We continue, nearer the Pra. We see some lone hunters at times and do not trouble them. The dry season is ending soon, the river will give enough for all to hunt. On the morning of the third day we cross the Pra at a small village. They have a small market. We give very small measures of gold for fresh goat and bushmeat. We give salt too. They are grateful and say they will think well of Dunkwa.

They lie, or else they have loyalties that exceed their gratitude. When we wake the next morning, a small group of men yells and throws rocks at us from a distance. These should be tributaries of the Denkyirahene too, but that does not make us friendly. We have the numbers. We give chase, all but me and Ebo and ten others guarding our captives. Two more try to scout a little around us.

We stay quiet. I think of Ameyo back home, with her warm gaze and strong, smooth back. I could think of Ameyo's back in any place and feel the spirits encouraging me. This woman's strength will bring us a strong child and a good child.

I am roused from dreaming by sounds of many men. I did not know I had fallen asleep. There may be fever.

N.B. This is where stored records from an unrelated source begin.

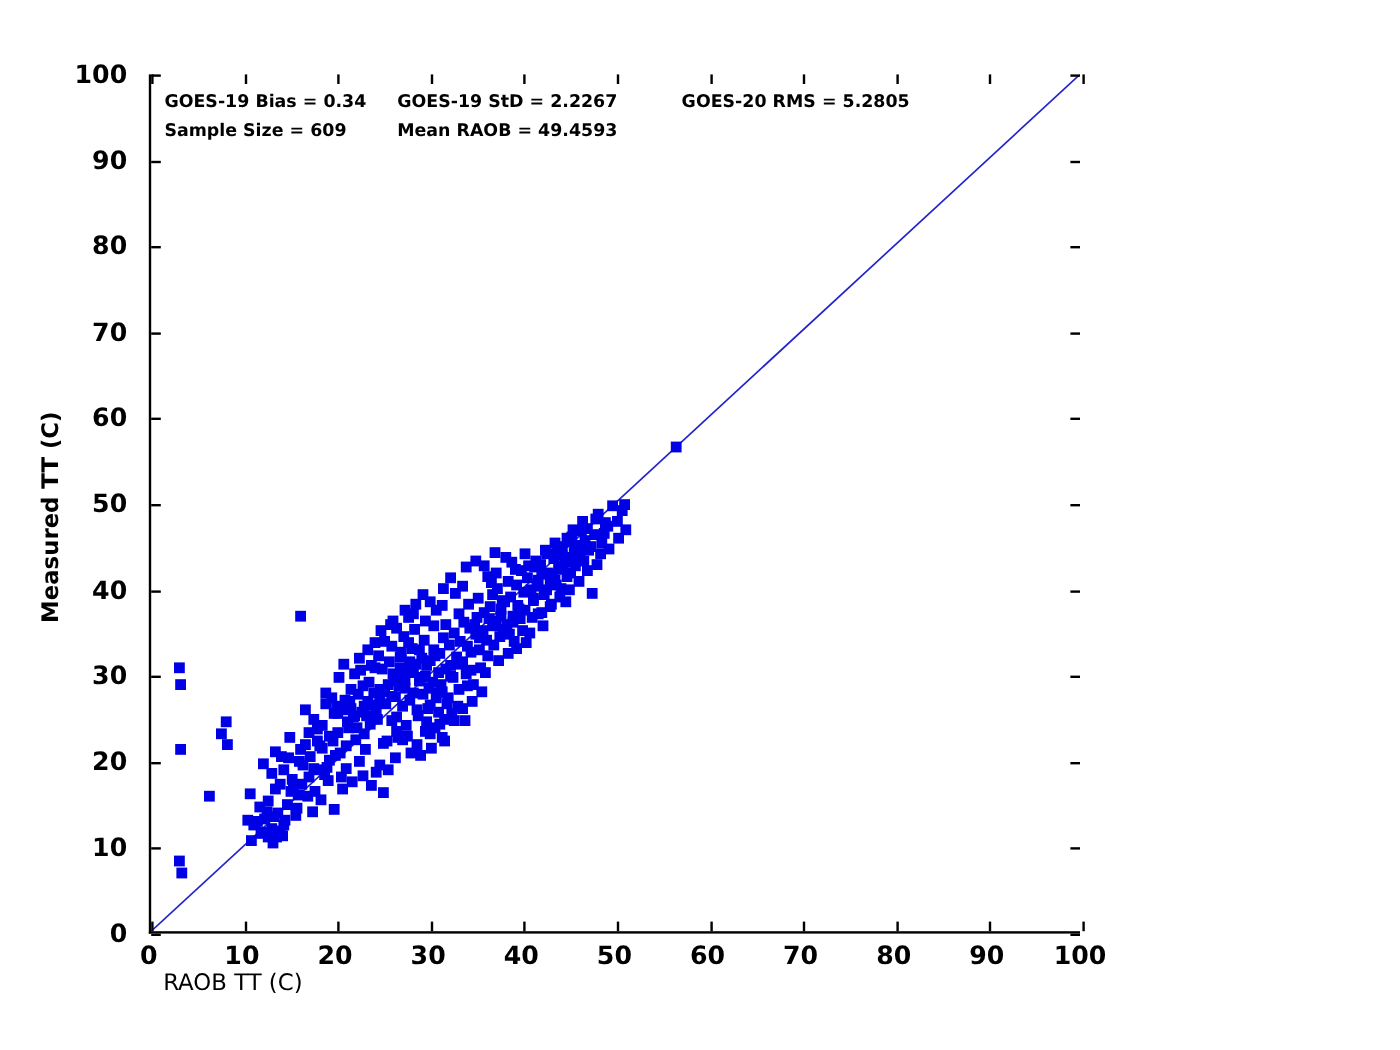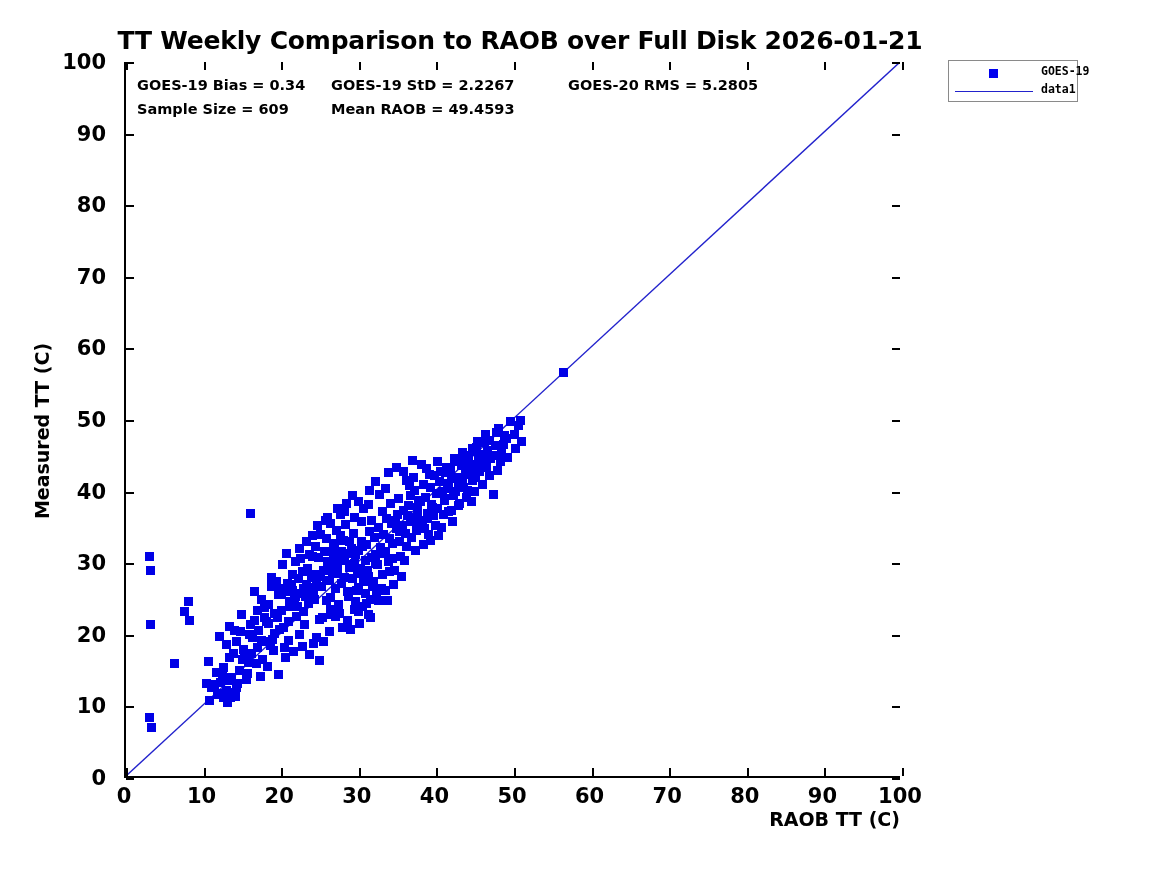"TT Weekly Comparison to RAOB" div { html: <div>TT Weekly Comparison to RAOB over Full Disk 2026-01-21</div> -> none }
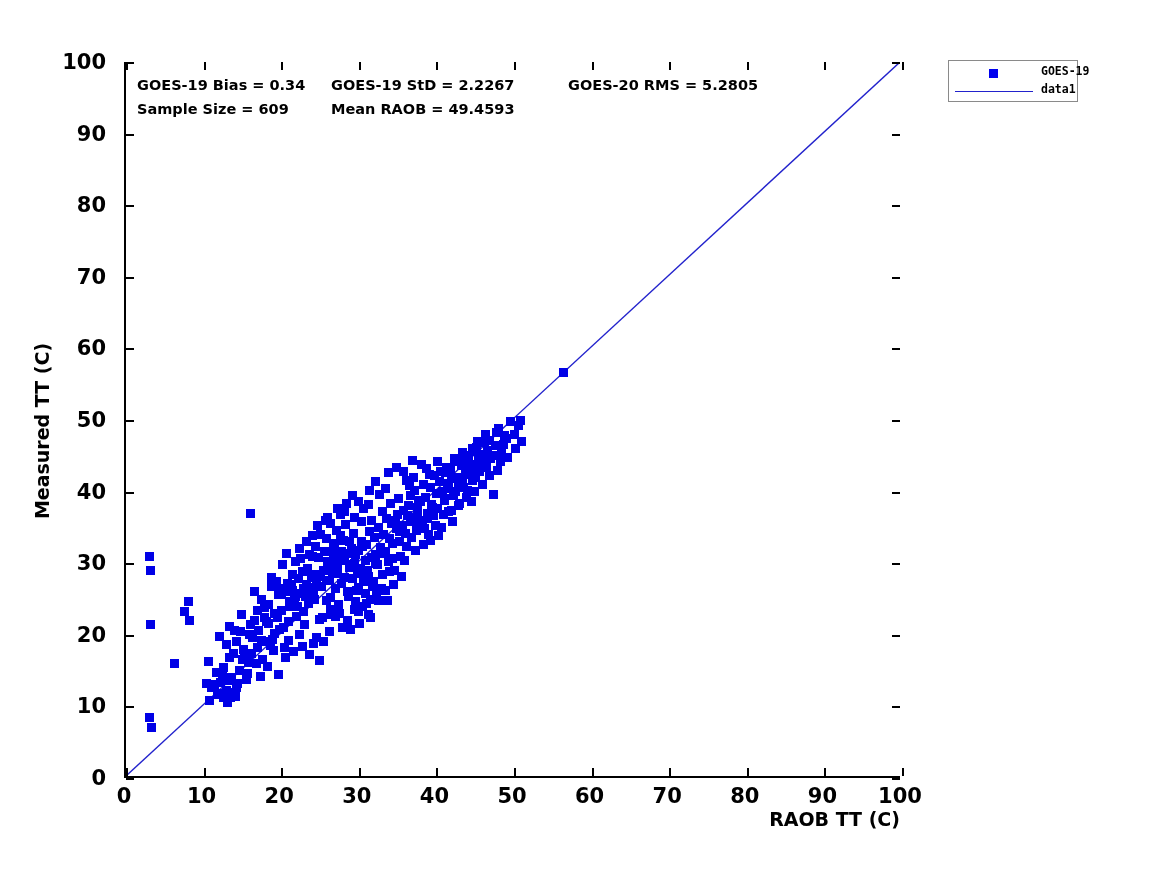"GOES-19" div { html: <div> <div> <span></span> <span>GOES-19</span> </div> <div> <span></span> <span>data1</span> </div> </div> -> none }
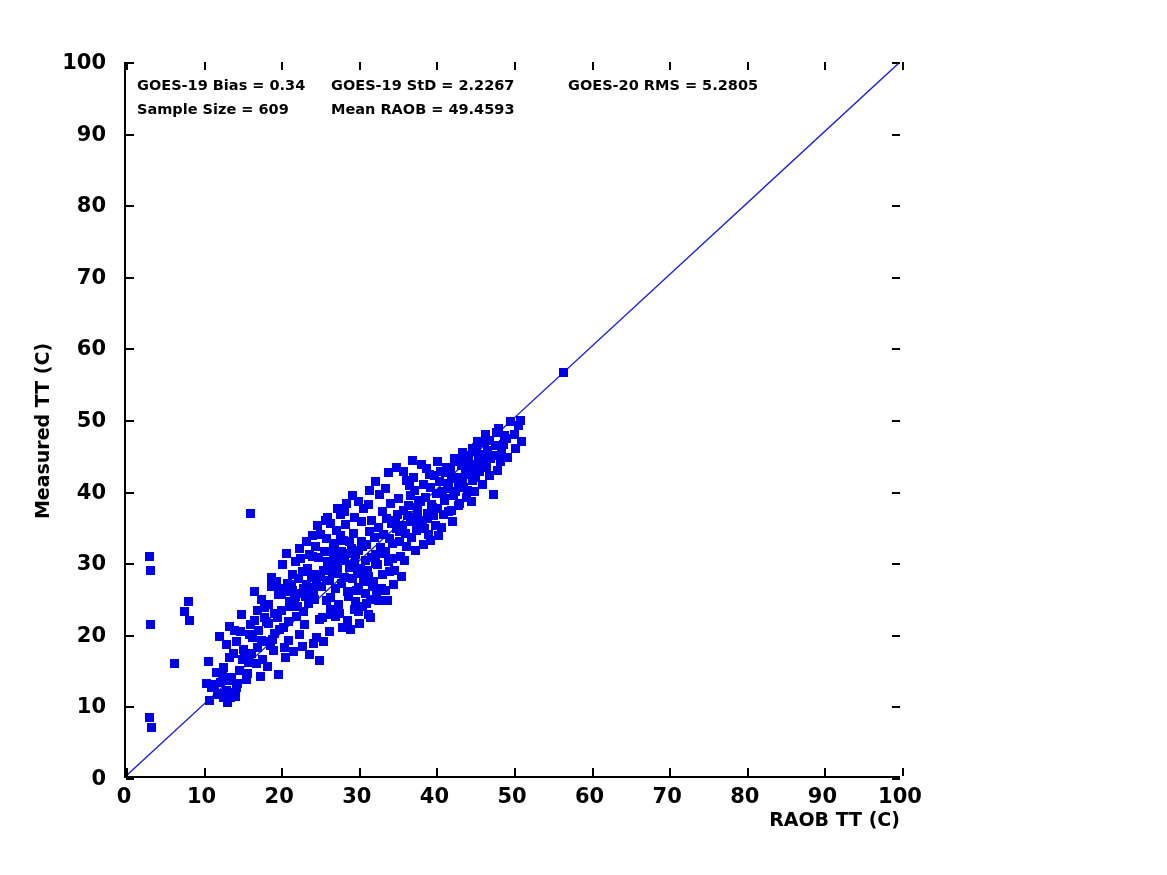"RAOB TT (C)" #xaxis-title { font-weight: bold -> normal; left: 124px -> 136px; text-align: right -> left }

Those who were our captives are gone. Our200 men are now 150 captives of these sly warriors. I am still too tired. I heard them speak and make out most of the words. They must be Fante. I am tied to Ebo - an irony - and our march continues. We go the same way we were going anyway. I feel I wake walking, and fall asleep walking. Awake, I apologize to Ebo for the burden. He tells me who is dead and who has been taken elsewhere. Komi is neither. He is first in our line, tied to someone hurt worse than me.

There is apparently no hurry. We camp with an hour's walk of this Carolusborg place, where there is more shade and easier access to fresh water. I sleep.

In the morning, the fever is gone. My knee still can draw less than half its strength. I am still tired. I eat the food I am given. Ebo tells me he thinks I am back, too late. I only nod.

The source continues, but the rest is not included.